Ranking the Spurs’ 5 most devastating losses in history

The San Antonio Spurs 107-106 loss to the New York Knicks that saw the Eastern Conference champions come back from 29 points in Game 4 of the NBA Finals ranks as the most brutal in these 2026 playoffs and among the worst in the storied history of the Silver and Black. Where, exactly, though, does it rank?

Thanks to five championships and now seven NBA Finals appearances, the Spurs have won a great share of consequential games. With that has come some incredible heartbreak.

Here are the five worst single losses in a history that dates back to the ABA and 1967, including in the Alamo City since 1973.

5. 1979 Eastern Conference Finals Game 7 vs. the Washington Bullets

In their first conference finals appearance since joining the NBA three years earlier, the Spurs took a 3-1 lead on the defending champion Washington Bullets. A San Antonio era that featured George Gervin, James Silas, and Larry Kenon (the franchise’s original ‘Big 3’) ended up coughing up the series advantage to Elvin Hayes, Bob Dandridge, Wes Unseld, and company. The Spurs then lost a ten-point fourth-quarter lead in Game 7, aided by a controversial non-call in which the Bullets appeared to get away with stepping out of bounds on a key play late. It would prove the closest San Antonio would get to the NBA Finals until actually getting there twenty years later.

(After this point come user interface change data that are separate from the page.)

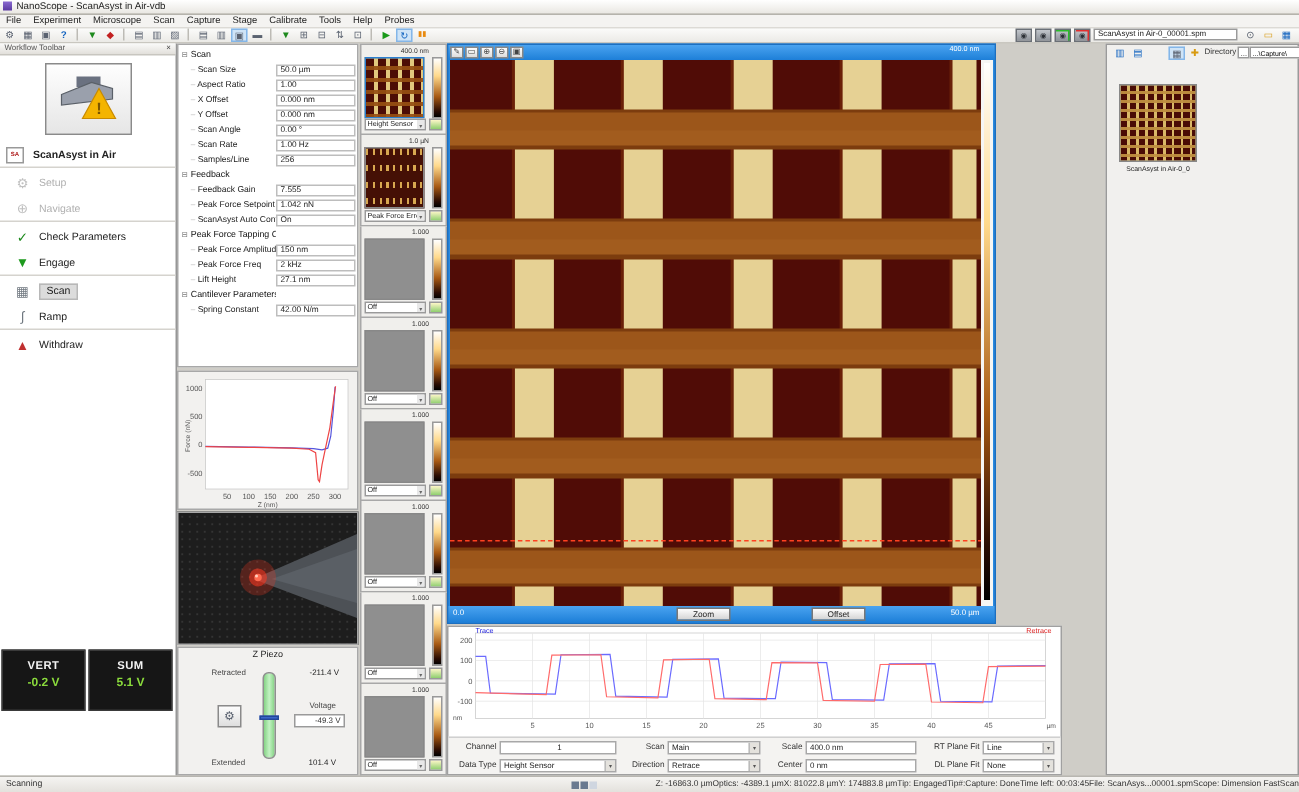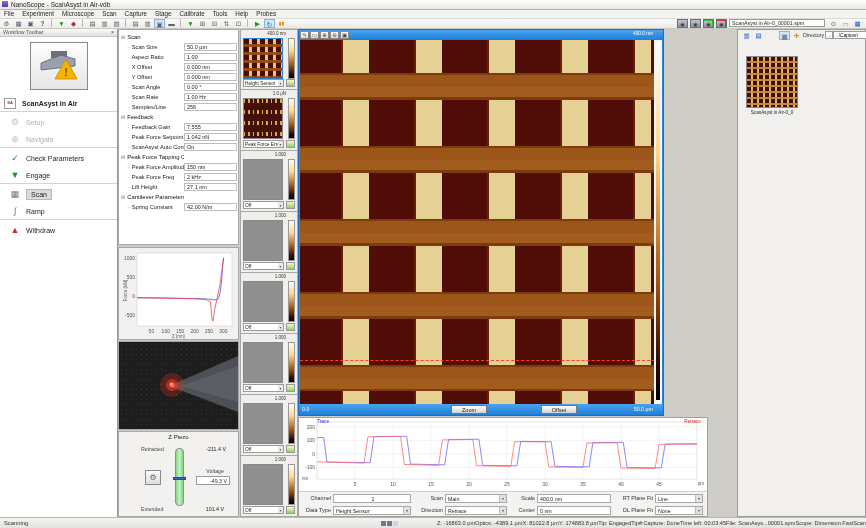--- a/index.html
+++ b/index.html
@@ -223,23 +223,31 @@
       <span class="lbl">Ramp</span>
     </div>
 
     <div class="wf-item">
       <span class="ic ic-red">▲</span>
       <span class="lbl">Withdraw</span>
     </div>
 
   <div id="meters">
 
-
-
-
+      <div class="meter">
+        <span class="mlabel">VERT</span>
+        <span class="mvalue">-0.2 V</span>
+      </div>
+
+
+
+      <div class="meter">
+        <span class="mlabel">SUM</span>
+        <span class="mvalue">5.1 V</span>
+      </div>
 
   </div>
 </div>
 
 <div id="params">
 
     <div class="prow pg">
       <span class="plabel">Scan</span>
       <span class="pval"></span>
     </div>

4. 2006 Western Conference Semifinals Game 7 vs. the Dallas Mavericks

After rallying from a 3-1 series deficit of their own, the defending champion Spurs came back from a 20-point deficit against a Dallas Mavericks squad that, like them, had also won at least 60 games during the regular season. But, after Manu Ginobili broke a tie to put the top-seeded Spurs up three courtesy of a trey with 32.2 seconds remaining in regulation, the Hall-of-Famer fouled Dirk Nowitzki for a successful and-one that essentially forced overtime. The Spurs lost at home to end what was probably their best chance to repeat, which the franchise has never been able to accomplish.

3. 2026 NBA Finals Game 4 vs. the New York Knicks

We all just lived it. For the sake of Spurs fans, no need to rehash it again. Suffice to say, blowing a 29-point lead that would’ve tied the Finals at two with two of the next possible three games in San Antonio will haunt the franchise for years to come if the Knicks finish the job.

2. 2004 Western Conference Semifinals Game 5 vs. the Los Angeles Lakers

The pure shock – not the prolonged agony of the New York game we just witnessed – is enough to place this instant classic here. After Tim Duncan sent the then SBC Center crowd into a frenzy by hitting a hurried acrobatic shot to give the Spurs a one-point lead with under a second to go, Derek Fisher’s miracle with 0.4 has become the standard for late unlikely makes. No other NBA moment with under half a second left has come close before or after. Up 3-2 with that victory, the Los Angeles Lakers closed out the second round series in the next game to eliminate the defending champion Spurs.

1. 2013 NBA Finals Game 6 vs. the Miami Heat

The champagne was on ice. Up 3-2 in the series and leading by five with roughly 0:30 left, the Spurs were about to deny LeBron James, Dwyane Wade, and the Miami Heat a second straight title. Instead, Ginobili and Kawhi Leonard both missed free throws before Ray Allen’s corner three-pointer tied the game with 5.2 to go. The Spurs lost in overtime and then couldn’t overcome the devastation in time for Game 7.

They’d avenge the loss to win their fifth championship a year later against the same Heat squad. But that doesn’t erase the massive pain suffered across the Alamo City on June 18, 2013.